*** Extracted data ***

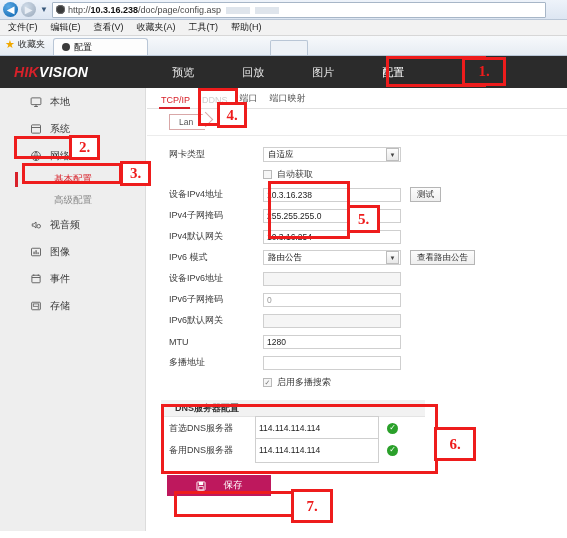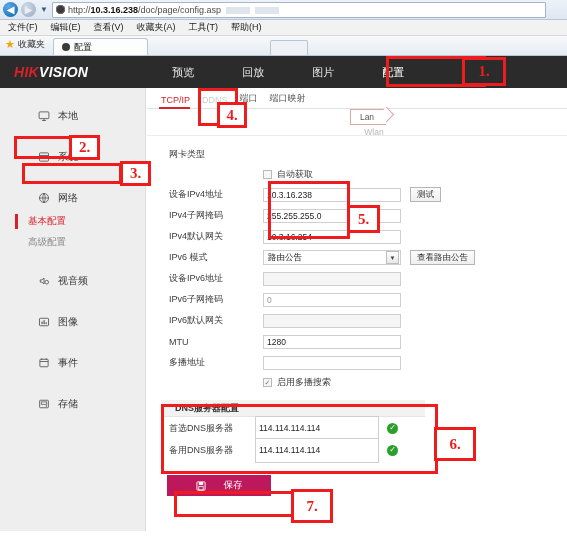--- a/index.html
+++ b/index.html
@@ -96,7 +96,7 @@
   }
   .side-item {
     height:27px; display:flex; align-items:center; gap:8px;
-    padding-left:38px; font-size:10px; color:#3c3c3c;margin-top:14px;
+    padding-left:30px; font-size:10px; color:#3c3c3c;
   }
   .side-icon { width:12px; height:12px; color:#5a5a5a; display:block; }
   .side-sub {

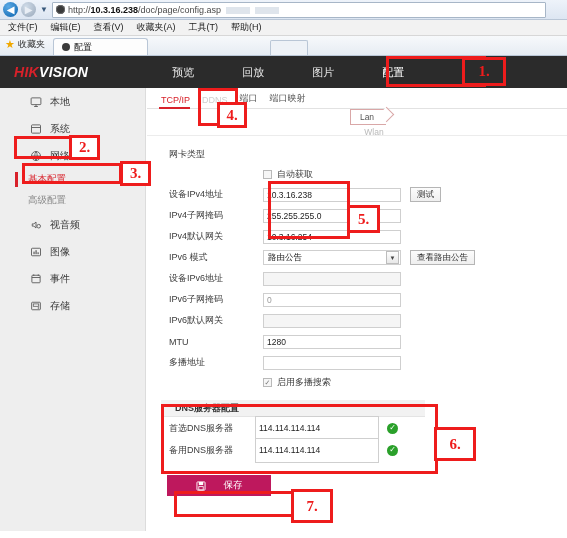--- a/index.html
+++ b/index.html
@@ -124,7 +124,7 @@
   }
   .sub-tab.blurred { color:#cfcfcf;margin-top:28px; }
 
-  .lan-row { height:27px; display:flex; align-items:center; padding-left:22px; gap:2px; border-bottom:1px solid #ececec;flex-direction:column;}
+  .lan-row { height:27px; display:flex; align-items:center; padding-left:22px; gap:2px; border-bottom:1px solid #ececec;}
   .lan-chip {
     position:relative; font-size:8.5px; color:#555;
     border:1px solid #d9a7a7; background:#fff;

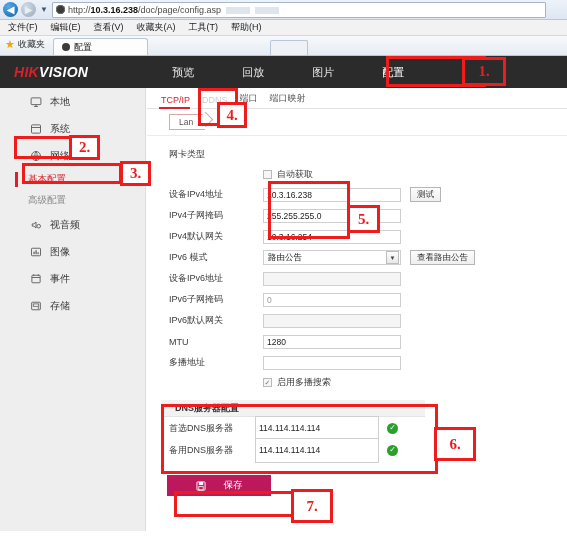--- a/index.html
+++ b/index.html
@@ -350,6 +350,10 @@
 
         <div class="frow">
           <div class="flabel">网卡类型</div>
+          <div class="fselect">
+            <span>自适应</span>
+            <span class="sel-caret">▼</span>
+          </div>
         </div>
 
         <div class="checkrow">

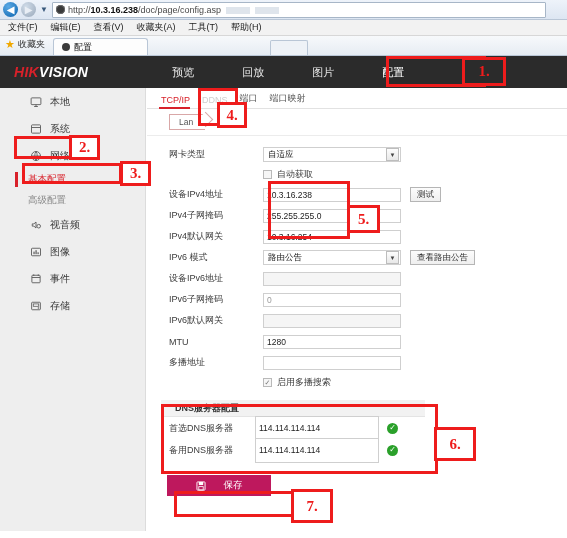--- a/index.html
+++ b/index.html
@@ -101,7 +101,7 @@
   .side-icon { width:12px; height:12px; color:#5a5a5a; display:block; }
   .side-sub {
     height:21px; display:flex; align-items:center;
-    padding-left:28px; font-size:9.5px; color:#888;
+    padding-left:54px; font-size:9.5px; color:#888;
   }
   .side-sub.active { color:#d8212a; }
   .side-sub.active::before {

*** End of Extracted data ***

• _Problem_: When you reach the line that contains "padding-left:54px; font-size:9.5px; color:#888;" in the material above, please copy it and every line after it exactly, stopping only at the last line.

• _Answer to the problem_:
+    padding-left:54px; font-size:9.5px; color:#888;
   }
   .side-sub.active { color:#d8212a; }
   .side-sub.active::before {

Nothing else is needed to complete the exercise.